## Task
Extract each line of the records below that contains the word "font".

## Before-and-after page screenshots
--

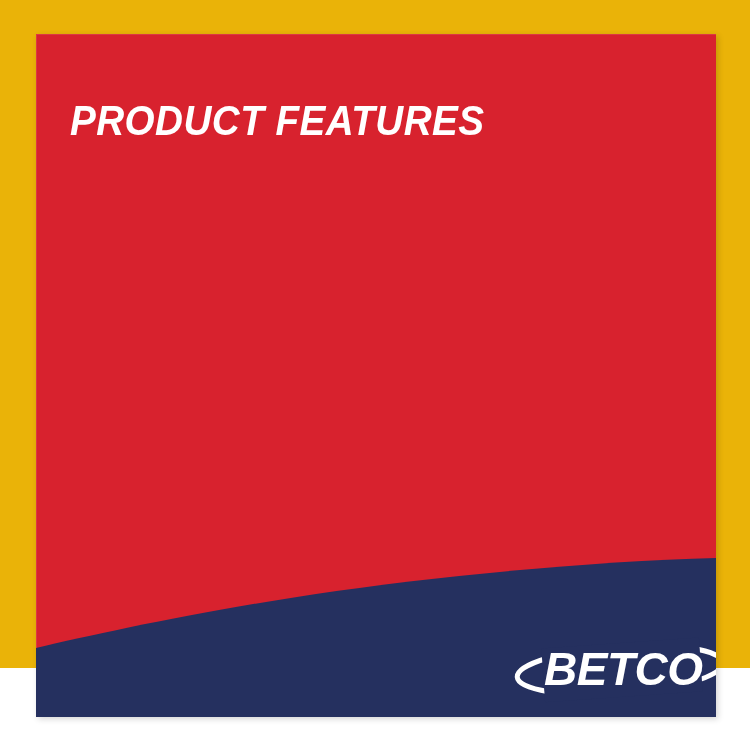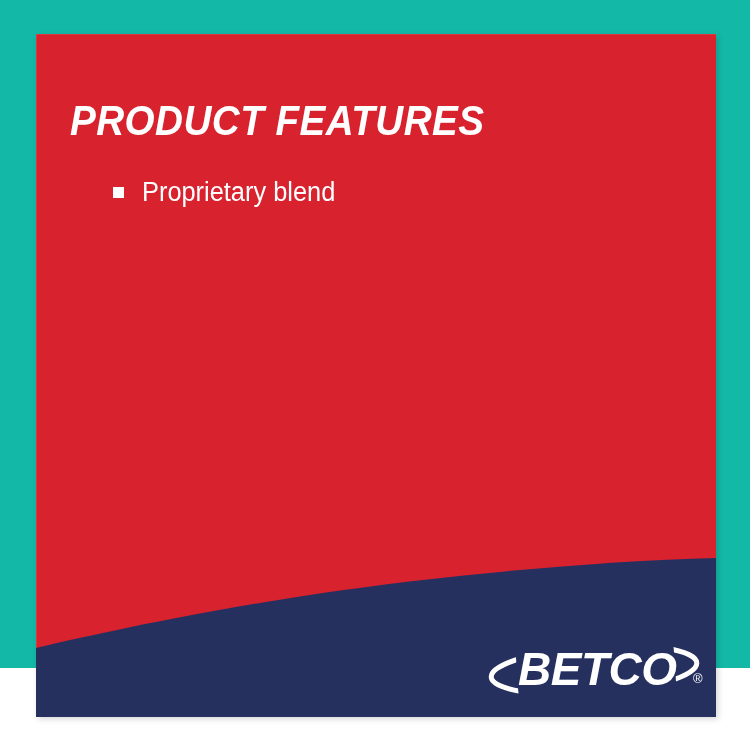--- a/index.html
+++ b/index.html
@@ -12,21 +12,21 @@
     height: 750px;
     background: #ffffff;
     font-family: "Liberation Sans", sans-serif;
     overflow: hidden;
   }
 
   .stage {
     position: relative;
     width: 750px;
     height: 668px;
-    background: #14b8a6;
+    background: #eab308;
   }
 
   
   .card {
     position: absolute;
     left: 36px;
     top: 34px;
     width: 680px;
     height: 683px;
     background: #d8222e;
@@ -99,21 +99,21 @@
     font-weight: 400;
     line-height: 1.1;
     white-space: nowrap;
     transform: scaleX(0.94);
     transform-origin: left center;
   }
 
   
   .logo {
     position: absolute;
-    left: 448px;
+    left: 474px;
     top: 601px;
     width: 230px;
     height: 70px;
   }
   .logo svg { display: block; }
 </style>
 </head>
 <body>
 
 <div class="stage">
@@ -123,24 +123,20 @@
     <div class="card-edge"></div>
 
     <svg class="wave" viewBox="0 0 680 180" preserveAspectRatio="none">
       <path d="M0,111 C60,97 160,75 280,57 C400,39 560,24 680,21 L680,180 L0,180 Z" fill="#25305f"></path>
     </svg>
 
     <h1 class="headline">PRODUCT FEATURES</h1>
 
     <ul class="features">
 
-      <li class="feature-item">
-        <span class="bullet-square"></span>
-        <span class="feature-text">Proprietary blend</span>
-      </li>
 
 
 
 
     </ul>
 
     <div class="logo">
       <svg viewBox="0 0 230 70" width="230" height="70">
 
         <g>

--

## Task solution
     font-family: "Liberation Sans", sans-serif;
     font-weight: 400;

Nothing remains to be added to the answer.